Through text messages, Sheraton came to know that Nita was invited to attend a seminar and a get-together in London. He meticulously saved all those details about the venues and the time. And thereafter, he made up his mind to meet her face-to-face in London.
But he kept his itineraries a total surprise.
She had no inkling of the same. His presence in the megacity was still a very well-maintained 'secret' for her.
He is looking for her, who does not know he is around, and the incidents that have brought him there were also unknown to her. He has no reasons to be discreet, but he still has to be careful. He is standing near the doorway and surveying the golden banquet hall, which is filled with refined bodies in saris and jackets and beautiful young women with straight hair who never make facial expressions. But they will soon—any moment now.
Sheraton met Nita, the beautiful young woman with straight hair, in that golden banquet hall.

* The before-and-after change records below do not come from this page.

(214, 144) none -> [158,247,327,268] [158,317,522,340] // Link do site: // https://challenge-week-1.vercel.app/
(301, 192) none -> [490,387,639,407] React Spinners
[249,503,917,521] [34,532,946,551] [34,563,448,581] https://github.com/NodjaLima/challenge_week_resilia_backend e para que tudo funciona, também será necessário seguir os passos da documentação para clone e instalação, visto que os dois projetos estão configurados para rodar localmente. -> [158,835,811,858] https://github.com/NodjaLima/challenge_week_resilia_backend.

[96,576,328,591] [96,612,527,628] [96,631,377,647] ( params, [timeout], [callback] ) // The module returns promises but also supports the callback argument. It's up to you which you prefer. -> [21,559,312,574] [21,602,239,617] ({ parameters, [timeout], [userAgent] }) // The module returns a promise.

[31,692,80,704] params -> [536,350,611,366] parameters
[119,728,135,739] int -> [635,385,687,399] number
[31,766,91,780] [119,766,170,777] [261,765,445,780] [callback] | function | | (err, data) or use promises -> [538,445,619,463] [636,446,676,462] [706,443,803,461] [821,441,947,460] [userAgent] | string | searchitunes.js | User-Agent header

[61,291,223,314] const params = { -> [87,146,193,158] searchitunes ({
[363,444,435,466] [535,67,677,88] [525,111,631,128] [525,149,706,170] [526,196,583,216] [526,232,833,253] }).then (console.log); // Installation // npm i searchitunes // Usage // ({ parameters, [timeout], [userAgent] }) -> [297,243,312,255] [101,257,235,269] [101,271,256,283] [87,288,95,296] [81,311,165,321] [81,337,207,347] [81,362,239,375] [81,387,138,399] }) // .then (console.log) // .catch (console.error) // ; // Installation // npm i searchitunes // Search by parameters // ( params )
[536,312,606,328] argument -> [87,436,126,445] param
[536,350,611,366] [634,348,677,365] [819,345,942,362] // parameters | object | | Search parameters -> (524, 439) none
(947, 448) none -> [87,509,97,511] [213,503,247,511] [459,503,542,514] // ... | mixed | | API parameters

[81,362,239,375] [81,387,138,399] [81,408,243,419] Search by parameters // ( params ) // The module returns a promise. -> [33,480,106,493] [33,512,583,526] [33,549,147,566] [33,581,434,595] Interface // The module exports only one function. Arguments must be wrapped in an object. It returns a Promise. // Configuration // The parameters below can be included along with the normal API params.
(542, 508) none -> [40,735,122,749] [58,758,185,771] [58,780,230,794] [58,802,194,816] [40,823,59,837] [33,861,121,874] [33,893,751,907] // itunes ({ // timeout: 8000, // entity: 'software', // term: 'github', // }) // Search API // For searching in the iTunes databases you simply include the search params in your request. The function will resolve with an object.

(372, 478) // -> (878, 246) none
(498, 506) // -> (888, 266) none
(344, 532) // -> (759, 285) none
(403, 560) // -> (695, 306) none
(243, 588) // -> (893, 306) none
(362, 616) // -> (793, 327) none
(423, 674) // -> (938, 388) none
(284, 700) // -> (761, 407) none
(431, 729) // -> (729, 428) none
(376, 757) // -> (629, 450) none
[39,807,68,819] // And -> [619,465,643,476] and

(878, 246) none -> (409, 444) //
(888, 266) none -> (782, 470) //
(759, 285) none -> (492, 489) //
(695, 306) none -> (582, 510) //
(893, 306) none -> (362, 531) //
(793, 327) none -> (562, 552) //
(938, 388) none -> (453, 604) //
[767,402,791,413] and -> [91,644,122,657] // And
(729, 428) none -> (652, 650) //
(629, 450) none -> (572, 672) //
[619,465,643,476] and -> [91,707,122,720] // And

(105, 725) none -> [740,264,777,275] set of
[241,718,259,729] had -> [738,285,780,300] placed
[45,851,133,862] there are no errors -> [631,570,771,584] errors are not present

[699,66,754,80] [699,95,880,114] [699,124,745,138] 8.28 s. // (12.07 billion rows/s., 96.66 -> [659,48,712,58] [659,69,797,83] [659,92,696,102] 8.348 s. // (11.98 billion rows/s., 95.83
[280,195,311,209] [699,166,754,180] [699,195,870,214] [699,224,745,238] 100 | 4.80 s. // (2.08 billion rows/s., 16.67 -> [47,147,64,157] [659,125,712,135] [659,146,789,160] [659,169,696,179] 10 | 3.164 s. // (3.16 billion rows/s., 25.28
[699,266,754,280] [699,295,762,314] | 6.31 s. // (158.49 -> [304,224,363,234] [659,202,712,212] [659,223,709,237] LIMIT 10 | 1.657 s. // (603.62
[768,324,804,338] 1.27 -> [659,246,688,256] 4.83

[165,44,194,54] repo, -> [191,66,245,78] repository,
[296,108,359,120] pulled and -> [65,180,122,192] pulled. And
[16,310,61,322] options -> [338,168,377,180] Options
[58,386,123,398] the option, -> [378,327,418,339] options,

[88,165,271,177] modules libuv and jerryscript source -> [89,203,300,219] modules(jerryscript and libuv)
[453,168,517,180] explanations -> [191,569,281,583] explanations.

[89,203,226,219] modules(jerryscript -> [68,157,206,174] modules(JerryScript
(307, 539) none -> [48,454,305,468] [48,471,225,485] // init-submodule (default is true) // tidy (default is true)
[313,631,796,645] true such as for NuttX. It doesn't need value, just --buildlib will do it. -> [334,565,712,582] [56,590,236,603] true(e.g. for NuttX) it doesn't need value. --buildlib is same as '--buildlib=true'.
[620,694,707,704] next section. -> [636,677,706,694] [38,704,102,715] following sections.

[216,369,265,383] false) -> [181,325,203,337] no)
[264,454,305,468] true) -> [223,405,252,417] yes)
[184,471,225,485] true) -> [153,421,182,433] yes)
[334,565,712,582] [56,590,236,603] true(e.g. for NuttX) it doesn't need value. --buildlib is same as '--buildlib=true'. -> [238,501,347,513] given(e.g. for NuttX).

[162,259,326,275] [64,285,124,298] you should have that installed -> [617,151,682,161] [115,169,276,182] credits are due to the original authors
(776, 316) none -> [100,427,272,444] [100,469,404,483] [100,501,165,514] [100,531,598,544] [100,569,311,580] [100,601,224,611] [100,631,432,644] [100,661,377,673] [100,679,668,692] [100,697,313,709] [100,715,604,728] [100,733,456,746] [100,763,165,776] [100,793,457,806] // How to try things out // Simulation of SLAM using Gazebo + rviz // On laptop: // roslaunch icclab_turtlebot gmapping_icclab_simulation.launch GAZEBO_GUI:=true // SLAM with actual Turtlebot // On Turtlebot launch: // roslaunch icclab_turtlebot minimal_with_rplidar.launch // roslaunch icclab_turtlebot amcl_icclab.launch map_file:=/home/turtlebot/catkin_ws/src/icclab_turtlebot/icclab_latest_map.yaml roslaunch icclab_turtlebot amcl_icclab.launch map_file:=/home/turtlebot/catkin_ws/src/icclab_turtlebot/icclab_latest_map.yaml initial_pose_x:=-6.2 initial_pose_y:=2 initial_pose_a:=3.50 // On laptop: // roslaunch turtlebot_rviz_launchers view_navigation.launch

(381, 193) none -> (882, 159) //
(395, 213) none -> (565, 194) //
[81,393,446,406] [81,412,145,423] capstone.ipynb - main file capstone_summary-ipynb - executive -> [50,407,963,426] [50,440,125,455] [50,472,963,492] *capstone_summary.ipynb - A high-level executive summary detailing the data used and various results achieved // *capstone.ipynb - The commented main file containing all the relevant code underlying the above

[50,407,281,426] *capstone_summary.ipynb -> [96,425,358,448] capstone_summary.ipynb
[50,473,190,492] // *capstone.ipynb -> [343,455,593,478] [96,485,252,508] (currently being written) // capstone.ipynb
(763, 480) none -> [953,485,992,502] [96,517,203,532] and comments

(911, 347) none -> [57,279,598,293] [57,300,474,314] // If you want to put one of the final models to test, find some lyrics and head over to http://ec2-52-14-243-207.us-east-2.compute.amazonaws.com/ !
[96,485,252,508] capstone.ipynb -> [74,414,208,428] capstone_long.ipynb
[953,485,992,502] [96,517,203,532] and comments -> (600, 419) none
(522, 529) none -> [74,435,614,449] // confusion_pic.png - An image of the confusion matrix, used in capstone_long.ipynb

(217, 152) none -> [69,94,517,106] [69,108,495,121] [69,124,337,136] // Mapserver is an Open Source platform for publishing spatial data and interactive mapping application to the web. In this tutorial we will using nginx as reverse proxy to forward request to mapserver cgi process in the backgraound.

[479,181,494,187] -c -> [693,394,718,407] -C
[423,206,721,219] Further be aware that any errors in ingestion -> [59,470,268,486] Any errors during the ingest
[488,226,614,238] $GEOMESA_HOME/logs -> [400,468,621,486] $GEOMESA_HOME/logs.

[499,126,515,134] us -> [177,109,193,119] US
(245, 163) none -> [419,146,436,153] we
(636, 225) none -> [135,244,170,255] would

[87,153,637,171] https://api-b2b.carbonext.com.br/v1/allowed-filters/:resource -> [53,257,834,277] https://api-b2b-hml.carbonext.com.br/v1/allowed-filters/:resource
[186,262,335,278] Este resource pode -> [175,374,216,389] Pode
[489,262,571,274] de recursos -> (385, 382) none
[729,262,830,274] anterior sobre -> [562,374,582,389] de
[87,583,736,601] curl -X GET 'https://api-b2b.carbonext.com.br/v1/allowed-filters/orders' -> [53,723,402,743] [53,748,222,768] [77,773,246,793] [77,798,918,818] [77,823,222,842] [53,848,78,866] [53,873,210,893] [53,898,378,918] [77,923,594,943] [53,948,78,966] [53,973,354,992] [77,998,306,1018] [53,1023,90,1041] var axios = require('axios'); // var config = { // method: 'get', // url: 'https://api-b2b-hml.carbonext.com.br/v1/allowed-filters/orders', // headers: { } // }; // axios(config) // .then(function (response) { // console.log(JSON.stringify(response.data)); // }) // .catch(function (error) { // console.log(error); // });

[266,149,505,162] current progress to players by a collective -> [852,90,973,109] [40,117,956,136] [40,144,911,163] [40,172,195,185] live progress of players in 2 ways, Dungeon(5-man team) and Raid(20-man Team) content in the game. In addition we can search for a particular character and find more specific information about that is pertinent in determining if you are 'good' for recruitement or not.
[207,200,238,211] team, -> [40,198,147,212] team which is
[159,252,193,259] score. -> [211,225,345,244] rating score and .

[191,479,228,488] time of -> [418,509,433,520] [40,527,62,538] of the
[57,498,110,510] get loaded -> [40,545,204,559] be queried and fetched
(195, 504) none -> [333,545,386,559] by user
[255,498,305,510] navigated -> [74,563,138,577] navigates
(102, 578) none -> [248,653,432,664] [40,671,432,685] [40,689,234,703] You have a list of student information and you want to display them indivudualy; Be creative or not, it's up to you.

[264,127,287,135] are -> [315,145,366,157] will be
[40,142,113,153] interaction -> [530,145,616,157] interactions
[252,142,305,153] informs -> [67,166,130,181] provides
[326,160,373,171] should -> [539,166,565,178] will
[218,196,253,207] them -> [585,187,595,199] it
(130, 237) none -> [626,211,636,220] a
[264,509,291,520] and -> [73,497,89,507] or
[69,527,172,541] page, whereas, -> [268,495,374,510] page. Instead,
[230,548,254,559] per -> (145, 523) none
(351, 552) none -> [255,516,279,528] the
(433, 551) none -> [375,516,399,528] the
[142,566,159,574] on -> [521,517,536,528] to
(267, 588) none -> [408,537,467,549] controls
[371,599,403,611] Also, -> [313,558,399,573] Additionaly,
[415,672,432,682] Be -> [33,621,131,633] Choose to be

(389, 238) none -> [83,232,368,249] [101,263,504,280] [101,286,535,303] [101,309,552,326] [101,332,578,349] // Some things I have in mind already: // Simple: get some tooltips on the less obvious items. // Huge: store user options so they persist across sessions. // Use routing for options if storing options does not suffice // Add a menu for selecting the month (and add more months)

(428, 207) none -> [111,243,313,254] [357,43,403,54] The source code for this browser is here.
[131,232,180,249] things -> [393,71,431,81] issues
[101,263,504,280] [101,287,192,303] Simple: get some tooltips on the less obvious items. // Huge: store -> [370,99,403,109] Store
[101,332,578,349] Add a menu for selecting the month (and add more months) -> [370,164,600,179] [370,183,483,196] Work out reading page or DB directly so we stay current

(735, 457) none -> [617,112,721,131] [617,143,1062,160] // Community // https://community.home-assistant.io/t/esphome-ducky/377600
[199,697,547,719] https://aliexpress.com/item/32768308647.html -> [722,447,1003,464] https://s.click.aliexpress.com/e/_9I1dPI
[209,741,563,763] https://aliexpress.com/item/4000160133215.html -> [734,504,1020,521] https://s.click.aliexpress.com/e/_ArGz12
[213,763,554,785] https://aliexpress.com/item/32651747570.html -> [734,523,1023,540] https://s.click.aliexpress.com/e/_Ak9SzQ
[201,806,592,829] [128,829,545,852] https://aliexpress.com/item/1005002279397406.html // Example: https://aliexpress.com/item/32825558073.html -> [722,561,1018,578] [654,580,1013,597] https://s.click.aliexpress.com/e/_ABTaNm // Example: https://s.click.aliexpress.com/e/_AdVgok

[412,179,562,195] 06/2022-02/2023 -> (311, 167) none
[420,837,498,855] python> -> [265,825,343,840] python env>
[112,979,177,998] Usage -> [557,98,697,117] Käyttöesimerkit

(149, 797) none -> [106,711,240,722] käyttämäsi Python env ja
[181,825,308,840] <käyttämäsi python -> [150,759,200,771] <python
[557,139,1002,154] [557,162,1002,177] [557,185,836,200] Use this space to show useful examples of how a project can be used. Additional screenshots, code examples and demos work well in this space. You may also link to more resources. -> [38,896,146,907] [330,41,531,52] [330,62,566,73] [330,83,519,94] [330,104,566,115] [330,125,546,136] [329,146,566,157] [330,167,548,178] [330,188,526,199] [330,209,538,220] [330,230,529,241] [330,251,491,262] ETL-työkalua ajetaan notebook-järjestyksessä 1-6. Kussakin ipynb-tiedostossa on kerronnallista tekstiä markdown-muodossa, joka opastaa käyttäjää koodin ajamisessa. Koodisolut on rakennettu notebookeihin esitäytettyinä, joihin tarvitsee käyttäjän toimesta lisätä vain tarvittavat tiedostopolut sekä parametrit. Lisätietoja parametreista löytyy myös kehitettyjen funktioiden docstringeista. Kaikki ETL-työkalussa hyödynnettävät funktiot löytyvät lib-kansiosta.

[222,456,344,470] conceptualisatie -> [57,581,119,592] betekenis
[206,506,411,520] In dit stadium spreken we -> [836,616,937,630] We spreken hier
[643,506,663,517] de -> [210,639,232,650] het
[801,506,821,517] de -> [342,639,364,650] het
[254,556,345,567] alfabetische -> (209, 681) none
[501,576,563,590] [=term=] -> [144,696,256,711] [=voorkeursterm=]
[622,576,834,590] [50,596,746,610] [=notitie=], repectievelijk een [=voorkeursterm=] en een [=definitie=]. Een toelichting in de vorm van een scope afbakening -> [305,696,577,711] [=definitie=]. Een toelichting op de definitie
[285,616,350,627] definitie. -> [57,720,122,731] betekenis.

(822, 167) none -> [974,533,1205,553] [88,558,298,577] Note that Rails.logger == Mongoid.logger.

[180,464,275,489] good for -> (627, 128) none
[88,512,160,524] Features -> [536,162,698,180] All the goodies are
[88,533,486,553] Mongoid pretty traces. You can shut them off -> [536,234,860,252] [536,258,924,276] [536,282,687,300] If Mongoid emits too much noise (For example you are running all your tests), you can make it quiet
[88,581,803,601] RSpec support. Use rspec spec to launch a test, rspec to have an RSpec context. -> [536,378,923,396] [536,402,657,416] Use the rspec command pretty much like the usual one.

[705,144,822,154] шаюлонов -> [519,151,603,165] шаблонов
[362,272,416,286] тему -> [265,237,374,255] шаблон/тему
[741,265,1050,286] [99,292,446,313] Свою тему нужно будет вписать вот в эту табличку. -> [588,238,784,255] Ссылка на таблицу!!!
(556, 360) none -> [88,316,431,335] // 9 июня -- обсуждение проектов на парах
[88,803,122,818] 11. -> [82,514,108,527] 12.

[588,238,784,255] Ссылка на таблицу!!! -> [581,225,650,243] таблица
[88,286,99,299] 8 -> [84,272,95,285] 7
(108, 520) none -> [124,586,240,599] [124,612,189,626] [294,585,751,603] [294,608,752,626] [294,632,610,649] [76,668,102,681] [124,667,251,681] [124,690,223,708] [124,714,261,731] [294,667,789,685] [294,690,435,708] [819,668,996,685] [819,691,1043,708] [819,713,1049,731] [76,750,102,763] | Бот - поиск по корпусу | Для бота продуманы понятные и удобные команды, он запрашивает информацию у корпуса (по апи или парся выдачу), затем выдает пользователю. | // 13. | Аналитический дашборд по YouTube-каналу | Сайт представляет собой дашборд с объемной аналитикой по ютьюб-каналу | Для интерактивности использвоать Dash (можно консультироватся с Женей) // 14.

Both of them still wonder, what exactly hinted him to pinpoint Khandwa railway-station? Why not any other station? Aren't many stations in India look unfailingly alike?
That of course remained a mystery. Neither Sheru-aka-Sheraton nor Nita had any plausible explanation of it. Certain happenings remain awfully unanalysable rather divine-mandate. Let's not bother to ponder over the credibility of anything and everything under the sun. Certain happenings should better be kept aside and not to get involved and try to analyze and apply logic.